## WHAT THE EXERCISE ASKS
Total the lines of the listing below that hold the word "letter". Output nothing except that number.

++++++++++

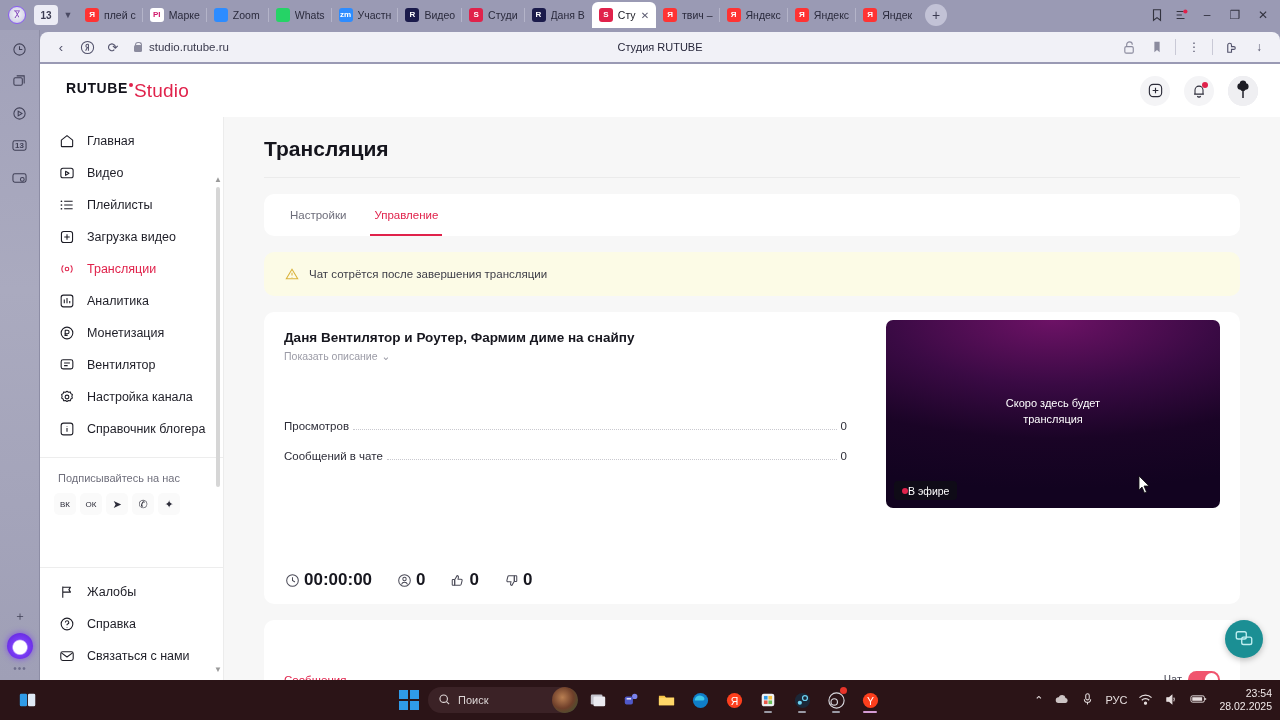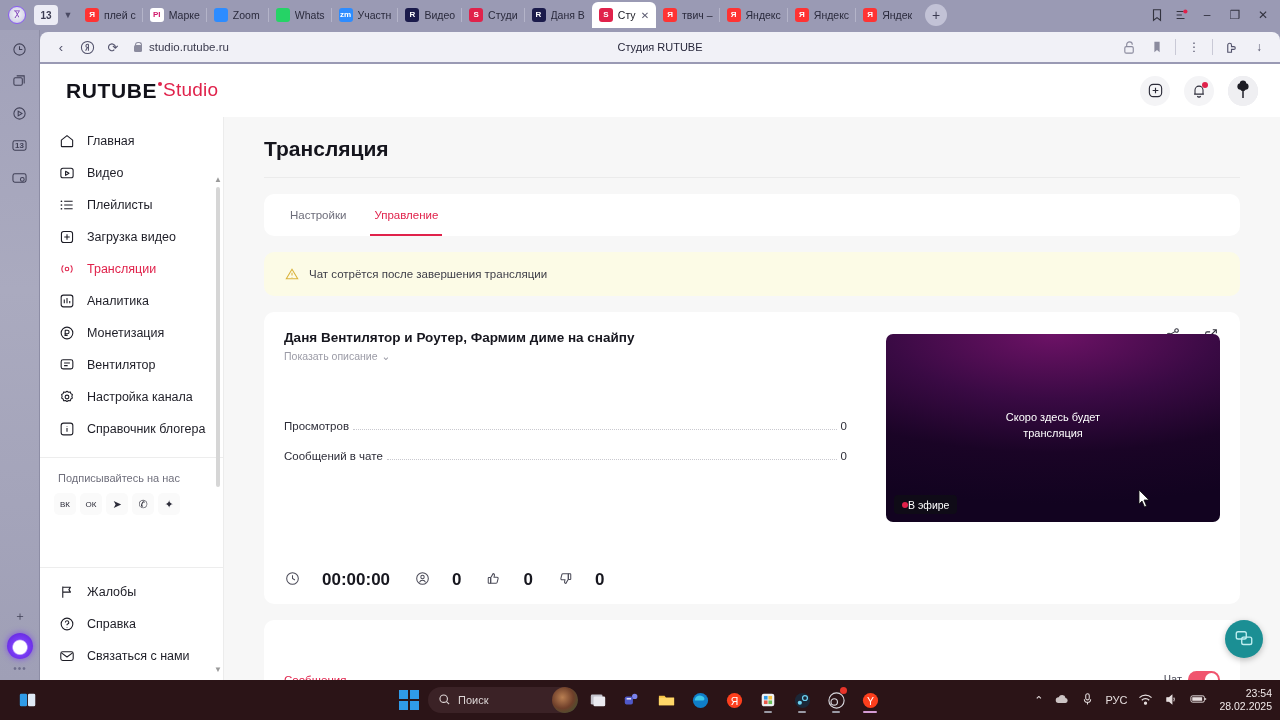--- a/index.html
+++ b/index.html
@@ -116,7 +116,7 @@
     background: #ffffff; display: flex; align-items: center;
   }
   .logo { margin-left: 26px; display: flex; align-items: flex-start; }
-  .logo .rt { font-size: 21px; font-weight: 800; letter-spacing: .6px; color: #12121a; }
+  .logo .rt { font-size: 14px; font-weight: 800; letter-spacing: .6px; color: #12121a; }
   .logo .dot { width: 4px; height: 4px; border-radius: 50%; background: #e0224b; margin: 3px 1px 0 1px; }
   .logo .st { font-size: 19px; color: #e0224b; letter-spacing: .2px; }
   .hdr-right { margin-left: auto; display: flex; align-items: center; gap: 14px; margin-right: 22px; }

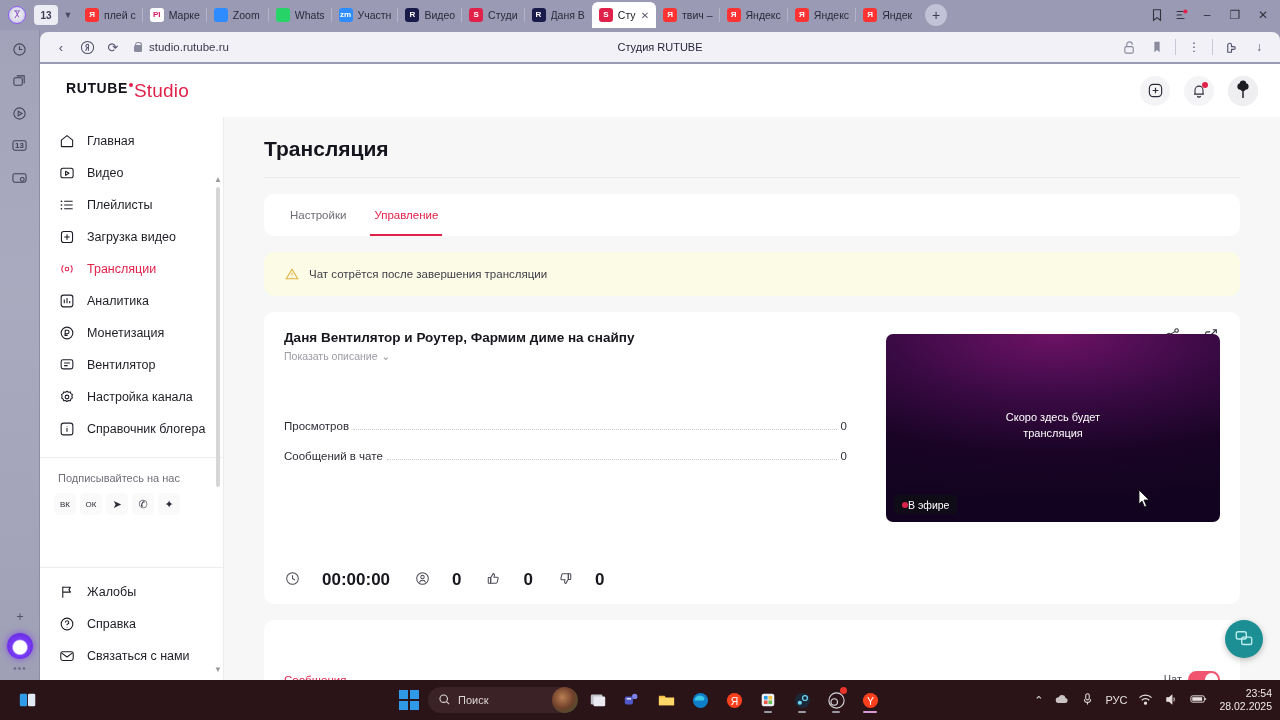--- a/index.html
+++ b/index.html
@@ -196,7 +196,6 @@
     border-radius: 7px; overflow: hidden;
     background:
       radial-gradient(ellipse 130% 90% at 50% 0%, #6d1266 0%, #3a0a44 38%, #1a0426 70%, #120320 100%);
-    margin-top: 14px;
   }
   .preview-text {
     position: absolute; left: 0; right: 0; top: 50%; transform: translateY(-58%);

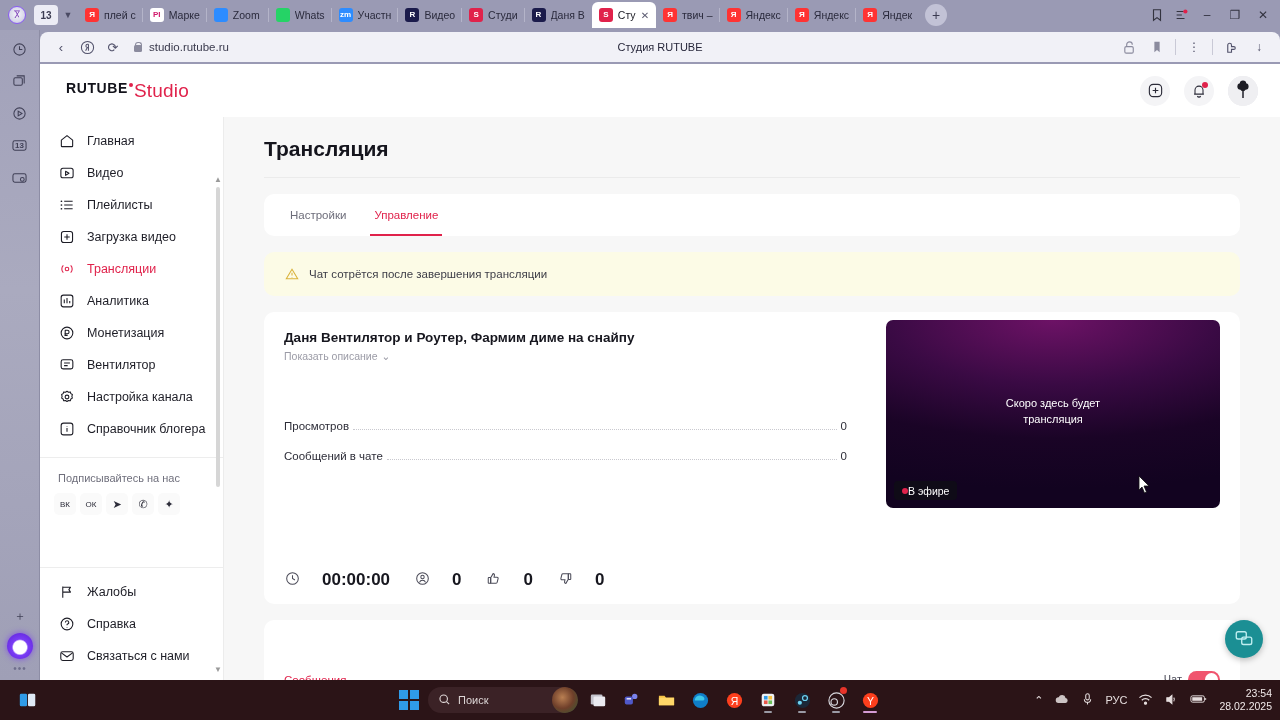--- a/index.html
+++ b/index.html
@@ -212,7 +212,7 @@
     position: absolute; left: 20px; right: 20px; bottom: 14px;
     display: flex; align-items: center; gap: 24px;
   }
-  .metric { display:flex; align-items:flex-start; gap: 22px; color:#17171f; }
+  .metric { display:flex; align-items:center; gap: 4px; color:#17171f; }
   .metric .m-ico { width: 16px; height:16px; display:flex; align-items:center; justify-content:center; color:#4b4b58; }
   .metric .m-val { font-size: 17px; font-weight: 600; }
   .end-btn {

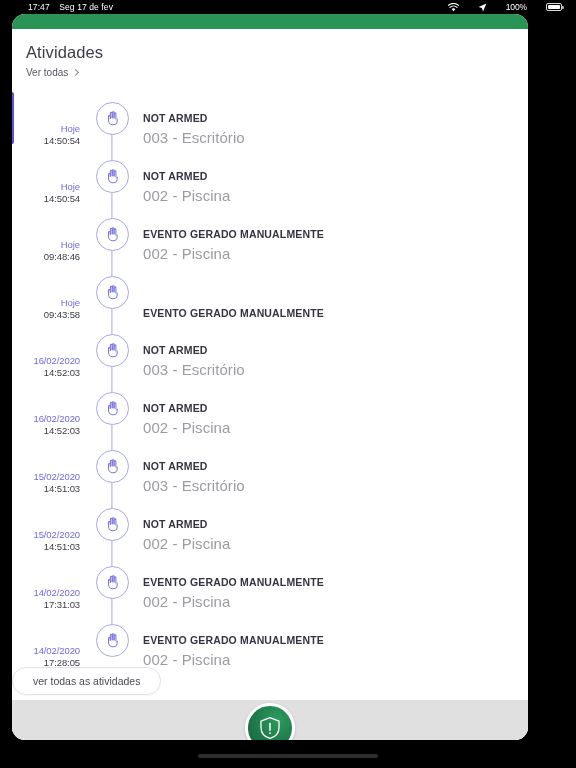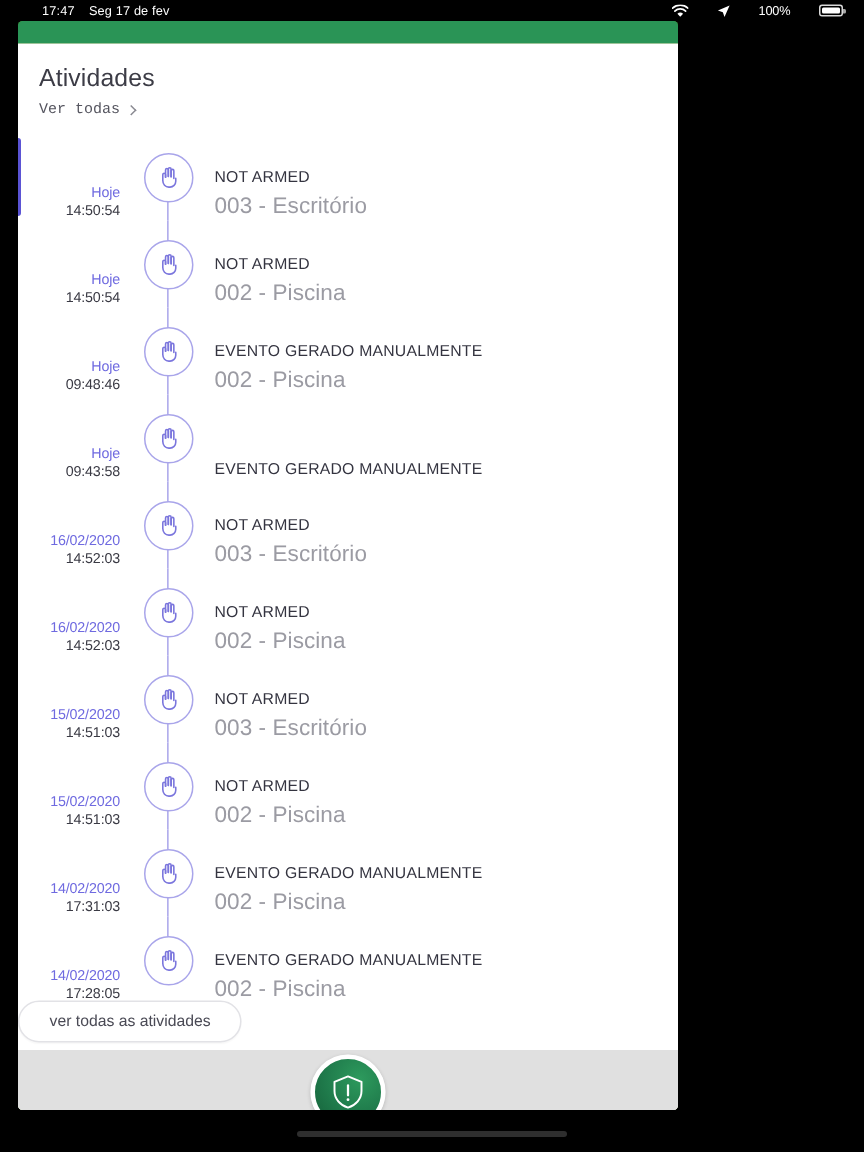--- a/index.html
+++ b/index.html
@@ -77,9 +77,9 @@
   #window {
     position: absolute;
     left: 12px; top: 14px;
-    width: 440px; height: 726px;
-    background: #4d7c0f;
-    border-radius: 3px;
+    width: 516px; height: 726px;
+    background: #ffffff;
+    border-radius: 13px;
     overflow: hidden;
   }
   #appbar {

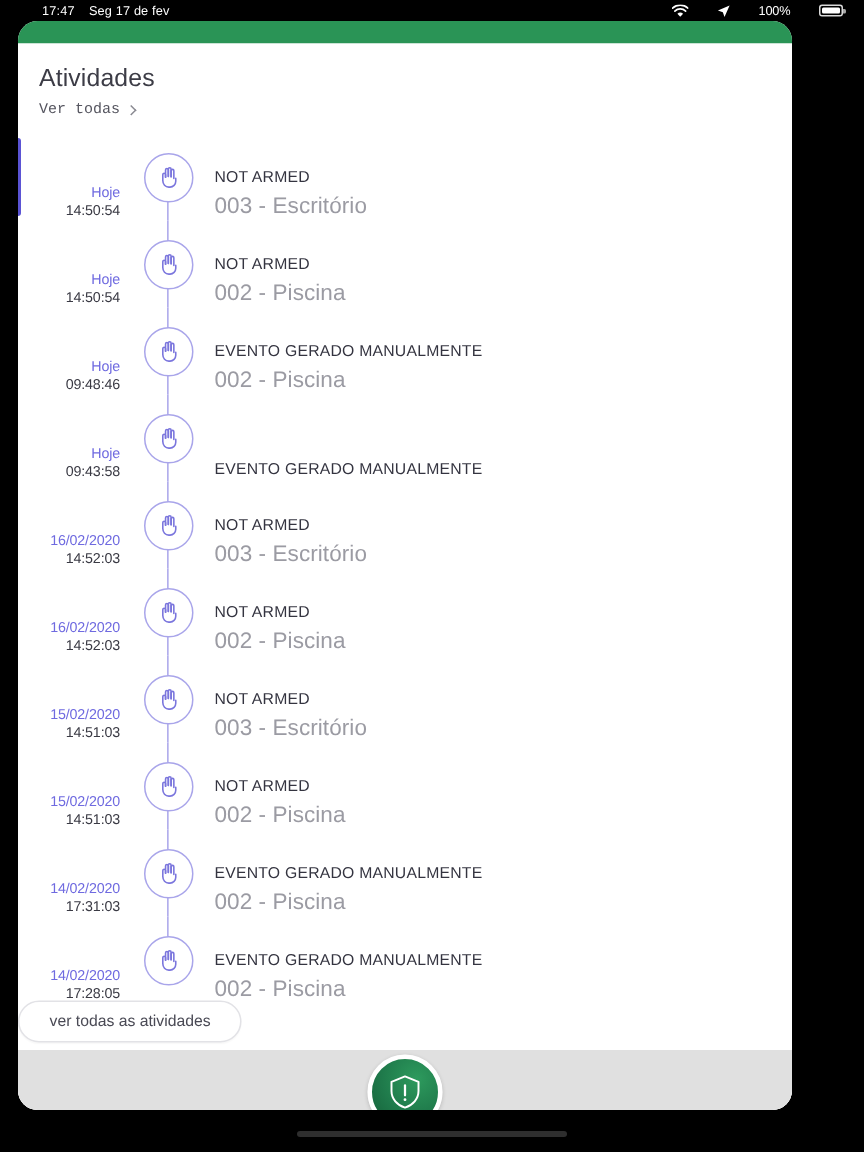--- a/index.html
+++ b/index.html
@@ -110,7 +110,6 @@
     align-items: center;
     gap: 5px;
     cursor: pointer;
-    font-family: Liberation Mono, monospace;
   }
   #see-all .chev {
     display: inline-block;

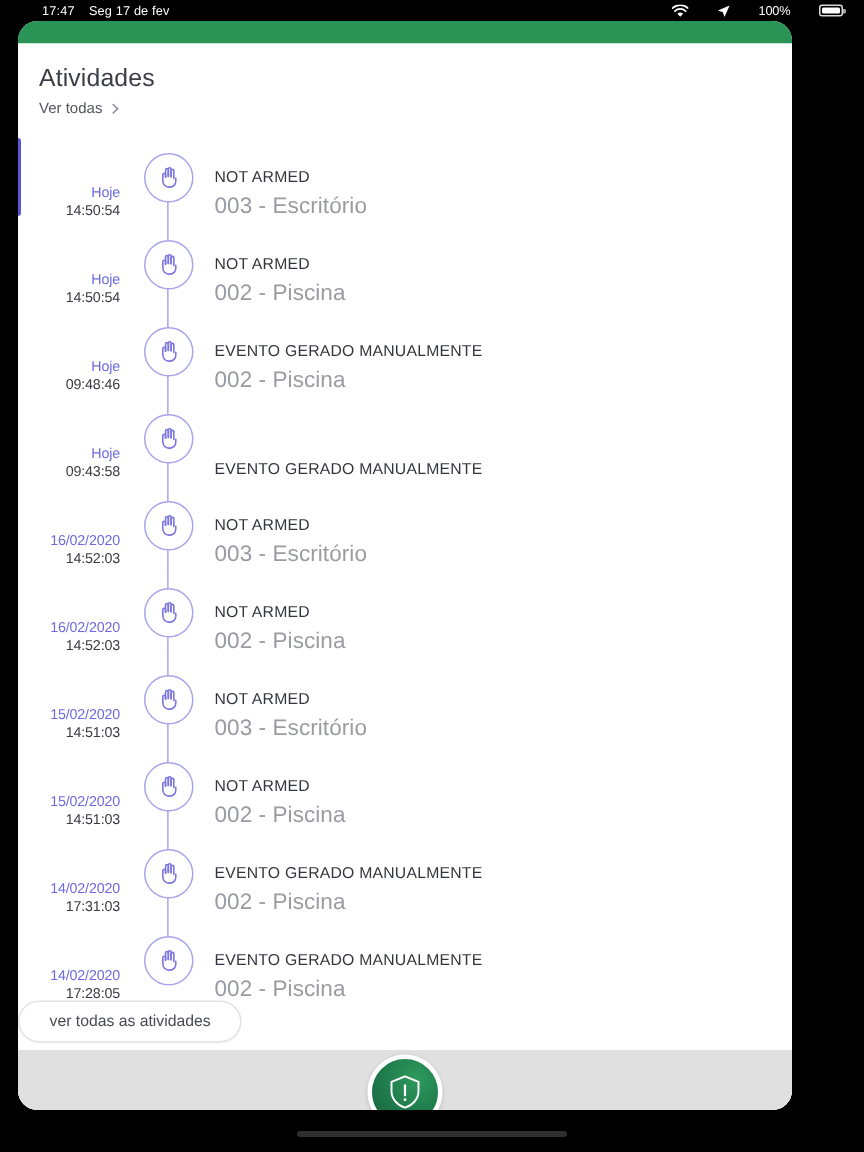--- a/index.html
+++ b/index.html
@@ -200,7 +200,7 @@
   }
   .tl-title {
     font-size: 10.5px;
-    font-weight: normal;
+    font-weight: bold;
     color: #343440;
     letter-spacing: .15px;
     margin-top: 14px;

++++++++++

## SOLUTION TO THIS PROBLEM
4